→ Problem statement:
Collect every line of the records below that contains the word "alike".

→ Input data:

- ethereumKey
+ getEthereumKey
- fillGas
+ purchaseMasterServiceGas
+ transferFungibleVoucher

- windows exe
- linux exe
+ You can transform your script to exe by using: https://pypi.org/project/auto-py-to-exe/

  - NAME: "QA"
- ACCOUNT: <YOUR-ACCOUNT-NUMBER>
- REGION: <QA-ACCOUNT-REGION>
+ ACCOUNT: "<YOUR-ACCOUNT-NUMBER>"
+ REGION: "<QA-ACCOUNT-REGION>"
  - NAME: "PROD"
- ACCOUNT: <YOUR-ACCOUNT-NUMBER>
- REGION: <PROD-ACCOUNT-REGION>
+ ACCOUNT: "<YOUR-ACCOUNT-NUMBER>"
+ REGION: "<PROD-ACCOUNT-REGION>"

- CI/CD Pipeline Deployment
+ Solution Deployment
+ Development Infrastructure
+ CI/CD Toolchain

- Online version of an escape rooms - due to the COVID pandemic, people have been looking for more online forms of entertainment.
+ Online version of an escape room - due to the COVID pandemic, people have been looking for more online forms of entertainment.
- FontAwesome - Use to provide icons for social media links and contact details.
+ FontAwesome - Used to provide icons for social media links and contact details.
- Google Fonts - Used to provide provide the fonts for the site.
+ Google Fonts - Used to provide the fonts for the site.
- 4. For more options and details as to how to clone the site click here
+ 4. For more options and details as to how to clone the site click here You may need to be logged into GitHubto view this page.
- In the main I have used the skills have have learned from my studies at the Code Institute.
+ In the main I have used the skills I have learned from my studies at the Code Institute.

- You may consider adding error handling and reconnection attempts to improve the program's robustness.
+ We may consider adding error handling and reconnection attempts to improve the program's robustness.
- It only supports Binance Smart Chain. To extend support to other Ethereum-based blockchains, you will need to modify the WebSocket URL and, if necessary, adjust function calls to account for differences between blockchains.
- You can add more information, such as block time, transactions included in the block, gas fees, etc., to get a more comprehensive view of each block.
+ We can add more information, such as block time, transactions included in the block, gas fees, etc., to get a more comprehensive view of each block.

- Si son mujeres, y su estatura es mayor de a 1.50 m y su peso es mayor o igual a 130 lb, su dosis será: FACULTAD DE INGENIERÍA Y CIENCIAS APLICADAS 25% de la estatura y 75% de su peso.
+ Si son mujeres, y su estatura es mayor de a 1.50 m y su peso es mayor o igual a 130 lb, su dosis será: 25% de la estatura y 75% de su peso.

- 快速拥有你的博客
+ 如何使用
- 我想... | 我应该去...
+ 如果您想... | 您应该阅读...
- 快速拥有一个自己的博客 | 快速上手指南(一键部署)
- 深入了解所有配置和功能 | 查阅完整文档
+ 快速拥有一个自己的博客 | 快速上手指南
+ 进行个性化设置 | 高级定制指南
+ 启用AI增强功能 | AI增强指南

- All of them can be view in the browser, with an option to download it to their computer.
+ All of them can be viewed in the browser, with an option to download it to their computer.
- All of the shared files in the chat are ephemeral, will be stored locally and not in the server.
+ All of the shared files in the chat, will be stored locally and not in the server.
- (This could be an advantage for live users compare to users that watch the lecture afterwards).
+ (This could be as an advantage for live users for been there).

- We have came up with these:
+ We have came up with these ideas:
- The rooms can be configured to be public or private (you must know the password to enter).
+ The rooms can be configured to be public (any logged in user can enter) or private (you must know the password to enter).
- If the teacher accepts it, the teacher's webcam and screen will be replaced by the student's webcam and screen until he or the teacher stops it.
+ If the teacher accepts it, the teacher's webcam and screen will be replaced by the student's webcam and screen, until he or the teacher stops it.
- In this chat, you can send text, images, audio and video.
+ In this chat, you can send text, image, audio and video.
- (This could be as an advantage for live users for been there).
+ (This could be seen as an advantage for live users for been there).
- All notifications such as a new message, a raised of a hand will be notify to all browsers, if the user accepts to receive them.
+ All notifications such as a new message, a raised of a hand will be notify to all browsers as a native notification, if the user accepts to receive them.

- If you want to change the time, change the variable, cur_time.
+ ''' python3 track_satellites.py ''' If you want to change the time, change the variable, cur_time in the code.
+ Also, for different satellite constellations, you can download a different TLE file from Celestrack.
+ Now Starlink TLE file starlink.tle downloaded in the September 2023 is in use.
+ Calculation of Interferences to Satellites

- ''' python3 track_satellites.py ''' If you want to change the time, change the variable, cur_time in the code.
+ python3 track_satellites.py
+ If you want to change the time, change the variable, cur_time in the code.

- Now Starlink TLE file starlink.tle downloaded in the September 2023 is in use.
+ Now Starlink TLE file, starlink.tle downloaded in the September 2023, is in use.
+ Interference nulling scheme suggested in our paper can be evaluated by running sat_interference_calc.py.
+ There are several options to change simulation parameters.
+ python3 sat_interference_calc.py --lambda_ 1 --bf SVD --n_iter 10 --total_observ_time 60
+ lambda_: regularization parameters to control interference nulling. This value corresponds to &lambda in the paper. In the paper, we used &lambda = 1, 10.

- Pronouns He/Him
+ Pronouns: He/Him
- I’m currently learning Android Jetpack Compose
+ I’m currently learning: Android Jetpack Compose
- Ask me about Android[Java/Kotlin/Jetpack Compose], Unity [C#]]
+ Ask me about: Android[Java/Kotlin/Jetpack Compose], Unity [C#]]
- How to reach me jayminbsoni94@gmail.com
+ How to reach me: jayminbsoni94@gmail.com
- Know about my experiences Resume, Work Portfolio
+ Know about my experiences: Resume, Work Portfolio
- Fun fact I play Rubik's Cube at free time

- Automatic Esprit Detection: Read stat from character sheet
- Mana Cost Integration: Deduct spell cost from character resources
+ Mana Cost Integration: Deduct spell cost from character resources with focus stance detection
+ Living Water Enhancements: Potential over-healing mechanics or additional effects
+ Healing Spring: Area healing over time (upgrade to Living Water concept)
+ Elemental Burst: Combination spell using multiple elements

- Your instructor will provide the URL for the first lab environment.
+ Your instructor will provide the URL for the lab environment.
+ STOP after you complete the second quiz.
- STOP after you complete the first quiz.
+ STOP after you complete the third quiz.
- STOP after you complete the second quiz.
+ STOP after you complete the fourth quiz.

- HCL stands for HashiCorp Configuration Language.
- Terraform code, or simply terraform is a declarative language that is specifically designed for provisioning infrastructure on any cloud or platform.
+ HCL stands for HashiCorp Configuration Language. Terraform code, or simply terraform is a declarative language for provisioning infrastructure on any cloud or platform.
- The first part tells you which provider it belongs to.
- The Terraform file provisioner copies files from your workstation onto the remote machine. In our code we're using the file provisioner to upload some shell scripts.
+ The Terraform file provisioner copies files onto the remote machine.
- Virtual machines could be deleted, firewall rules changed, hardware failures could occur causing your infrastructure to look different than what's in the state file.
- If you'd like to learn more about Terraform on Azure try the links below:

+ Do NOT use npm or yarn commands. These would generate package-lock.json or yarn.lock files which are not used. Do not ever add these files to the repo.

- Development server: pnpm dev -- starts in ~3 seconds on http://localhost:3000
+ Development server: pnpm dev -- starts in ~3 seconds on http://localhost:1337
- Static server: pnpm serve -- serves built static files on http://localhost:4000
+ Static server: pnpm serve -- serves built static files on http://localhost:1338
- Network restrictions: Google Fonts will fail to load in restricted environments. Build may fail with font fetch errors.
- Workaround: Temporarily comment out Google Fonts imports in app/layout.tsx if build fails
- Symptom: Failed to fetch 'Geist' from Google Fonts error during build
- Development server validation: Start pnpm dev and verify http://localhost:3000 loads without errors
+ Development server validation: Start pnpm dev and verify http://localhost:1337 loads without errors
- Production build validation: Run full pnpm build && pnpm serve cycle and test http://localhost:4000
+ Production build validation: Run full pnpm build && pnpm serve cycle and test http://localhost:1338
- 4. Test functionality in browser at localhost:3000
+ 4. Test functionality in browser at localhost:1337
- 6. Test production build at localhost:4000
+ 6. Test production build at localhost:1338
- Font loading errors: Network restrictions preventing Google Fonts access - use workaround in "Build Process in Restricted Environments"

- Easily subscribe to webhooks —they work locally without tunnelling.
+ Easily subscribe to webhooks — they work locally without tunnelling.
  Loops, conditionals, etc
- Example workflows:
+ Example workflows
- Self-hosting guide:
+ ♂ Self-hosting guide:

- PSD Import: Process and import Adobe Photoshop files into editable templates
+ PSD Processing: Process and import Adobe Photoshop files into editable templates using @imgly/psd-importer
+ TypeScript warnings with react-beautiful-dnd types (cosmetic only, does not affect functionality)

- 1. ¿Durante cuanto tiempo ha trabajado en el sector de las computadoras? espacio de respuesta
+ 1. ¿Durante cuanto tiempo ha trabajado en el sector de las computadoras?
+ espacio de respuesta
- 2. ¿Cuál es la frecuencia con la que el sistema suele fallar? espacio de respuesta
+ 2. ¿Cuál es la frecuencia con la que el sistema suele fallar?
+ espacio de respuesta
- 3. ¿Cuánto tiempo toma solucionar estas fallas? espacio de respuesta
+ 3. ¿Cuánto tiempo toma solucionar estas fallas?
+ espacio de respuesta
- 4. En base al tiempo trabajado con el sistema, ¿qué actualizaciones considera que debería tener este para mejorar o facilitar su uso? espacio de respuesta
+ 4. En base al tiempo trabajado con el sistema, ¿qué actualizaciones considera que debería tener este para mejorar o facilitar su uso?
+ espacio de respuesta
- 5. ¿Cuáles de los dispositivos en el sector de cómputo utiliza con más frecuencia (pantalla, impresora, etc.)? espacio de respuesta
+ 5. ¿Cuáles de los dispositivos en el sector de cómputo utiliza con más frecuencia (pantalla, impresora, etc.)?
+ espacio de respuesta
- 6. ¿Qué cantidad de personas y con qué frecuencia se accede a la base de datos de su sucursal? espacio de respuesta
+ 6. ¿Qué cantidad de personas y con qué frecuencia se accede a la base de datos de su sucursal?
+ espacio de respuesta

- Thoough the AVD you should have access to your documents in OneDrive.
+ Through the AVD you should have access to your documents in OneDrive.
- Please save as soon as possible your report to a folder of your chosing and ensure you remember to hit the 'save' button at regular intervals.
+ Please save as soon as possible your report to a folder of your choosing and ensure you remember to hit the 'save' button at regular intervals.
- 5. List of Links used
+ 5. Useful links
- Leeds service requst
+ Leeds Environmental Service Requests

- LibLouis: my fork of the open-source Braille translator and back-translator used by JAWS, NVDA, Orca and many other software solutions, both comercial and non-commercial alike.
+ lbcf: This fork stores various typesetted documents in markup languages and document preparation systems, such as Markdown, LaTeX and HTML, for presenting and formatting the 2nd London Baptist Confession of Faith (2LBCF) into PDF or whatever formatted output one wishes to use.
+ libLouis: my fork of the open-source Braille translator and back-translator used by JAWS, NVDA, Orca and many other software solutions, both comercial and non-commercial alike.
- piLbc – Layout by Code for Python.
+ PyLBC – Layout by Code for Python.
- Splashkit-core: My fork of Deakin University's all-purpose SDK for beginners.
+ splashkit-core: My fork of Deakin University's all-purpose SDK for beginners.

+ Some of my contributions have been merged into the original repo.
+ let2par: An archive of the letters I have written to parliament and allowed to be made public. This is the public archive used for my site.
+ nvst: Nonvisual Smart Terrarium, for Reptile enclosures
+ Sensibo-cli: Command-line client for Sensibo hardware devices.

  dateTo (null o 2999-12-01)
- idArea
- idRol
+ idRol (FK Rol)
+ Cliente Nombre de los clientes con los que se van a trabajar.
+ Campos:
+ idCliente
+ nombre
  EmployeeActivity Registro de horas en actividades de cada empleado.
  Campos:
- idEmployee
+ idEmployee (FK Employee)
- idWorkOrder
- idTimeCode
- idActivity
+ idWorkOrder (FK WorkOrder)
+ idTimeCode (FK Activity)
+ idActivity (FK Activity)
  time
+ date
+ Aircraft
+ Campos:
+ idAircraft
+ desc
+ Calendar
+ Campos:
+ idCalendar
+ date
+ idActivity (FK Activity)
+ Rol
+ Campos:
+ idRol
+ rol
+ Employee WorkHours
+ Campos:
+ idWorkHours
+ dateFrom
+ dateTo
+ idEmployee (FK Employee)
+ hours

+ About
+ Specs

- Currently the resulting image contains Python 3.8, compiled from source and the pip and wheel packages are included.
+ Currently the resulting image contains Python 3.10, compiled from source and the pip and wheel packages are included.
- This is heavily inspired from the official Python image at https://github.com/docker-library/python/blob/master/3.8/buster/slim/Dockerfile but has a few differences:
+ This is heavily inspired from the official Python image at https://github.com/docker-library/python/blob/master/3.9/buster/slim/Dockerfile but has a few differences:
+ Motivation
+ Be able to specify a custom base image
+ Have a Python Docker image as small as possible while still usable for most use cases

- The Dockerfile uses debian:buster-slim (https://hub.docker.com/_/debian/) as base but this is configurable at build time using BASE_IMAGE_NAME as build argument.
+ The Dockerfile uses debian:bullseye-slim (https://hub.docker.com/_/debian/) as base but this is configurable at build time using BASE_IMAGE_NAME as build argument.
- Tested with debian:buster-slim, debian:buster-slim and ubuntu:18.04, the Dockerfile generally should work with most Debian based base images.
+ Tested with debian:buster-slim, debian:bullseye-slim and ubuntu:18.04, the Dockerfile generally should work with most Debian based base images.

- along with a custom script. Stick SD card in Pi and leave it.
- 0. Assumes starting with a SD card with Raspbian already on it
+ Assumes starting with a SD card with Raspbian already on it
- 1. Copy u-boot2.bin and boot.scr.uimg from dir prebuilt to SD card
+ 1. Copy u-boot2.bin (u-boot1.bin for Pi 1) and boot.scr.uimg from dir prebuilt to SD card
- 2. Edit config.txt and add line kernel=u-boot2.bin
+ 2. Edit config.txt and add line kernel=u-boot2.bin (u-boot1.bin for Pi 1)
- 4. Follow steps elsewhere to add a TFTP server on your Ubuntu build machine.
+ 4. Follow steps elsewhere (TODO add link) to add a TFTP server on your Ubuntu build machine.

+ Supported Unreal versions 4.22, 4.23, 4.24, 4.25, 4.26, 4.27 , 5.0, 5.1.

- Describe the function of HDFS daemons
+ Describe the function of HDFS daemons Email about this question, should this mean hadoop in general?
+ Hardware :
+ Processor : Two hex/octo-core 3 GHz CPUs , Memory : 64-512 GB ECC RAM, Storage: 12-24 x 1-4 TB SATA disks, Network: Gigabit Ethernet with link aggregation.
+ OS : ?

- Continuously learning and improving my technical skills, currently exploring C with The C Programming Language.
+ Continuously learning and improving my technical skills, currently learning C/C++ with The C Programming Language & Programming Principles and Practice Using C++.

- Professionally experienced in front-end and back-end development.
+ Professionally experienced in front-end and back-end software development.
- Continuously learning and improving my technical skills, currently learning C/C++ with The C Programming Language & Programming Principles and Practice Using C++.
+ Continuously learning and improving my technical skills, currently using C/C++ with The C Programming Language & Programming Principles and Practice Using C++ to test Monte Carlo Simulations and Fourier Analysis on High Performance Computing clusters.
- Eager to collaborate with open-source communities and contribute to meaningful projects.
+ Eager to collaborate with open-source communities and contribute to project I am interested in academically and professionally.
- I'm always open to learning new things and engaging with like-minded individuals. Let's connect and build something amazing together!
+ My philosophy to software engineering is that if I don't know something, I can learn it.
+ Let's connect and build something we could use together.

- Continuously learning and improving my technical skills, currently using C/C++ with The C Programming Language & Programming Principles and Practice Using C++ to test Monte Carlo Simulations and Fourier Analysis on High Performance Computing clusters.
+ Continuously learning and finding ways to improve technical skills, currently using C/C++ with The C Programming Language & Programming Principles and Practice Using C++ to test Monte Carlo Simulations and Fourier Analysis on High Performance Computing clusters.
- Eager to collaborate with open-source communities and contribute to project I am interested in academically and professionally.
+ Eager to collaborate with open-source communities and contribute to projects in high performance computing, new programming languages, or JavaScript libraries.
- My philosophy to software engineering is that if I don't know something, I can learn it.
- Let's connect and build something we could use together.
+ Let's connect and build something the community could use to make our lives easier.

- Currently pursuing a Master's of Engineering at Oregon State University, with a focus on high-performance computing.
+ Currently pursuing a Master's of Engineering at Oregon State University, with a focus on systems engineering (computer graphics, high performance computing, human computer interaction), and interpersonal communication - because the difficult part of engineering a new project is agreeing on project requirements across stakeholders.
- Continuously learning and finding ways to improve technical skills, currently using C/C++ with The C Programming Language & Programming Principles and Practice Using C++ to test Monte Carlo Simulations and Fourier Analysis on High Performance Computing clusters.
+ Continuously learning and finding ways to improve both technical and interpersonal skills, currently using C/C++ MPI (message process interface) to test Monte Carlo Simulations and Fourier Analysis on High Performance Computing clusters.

→ Result:
- LibLouis: my fork of the open-source Braille translator and back-translator used by JAWS, NVDA, Orca and many other software solutions, both comercial and non-commercial alike.
+ libLouis: my fork of the open-source Braille translator and back-translator used by JAWS, NVDA, Orca and many other software solutions, both comercial and non-commercial alike.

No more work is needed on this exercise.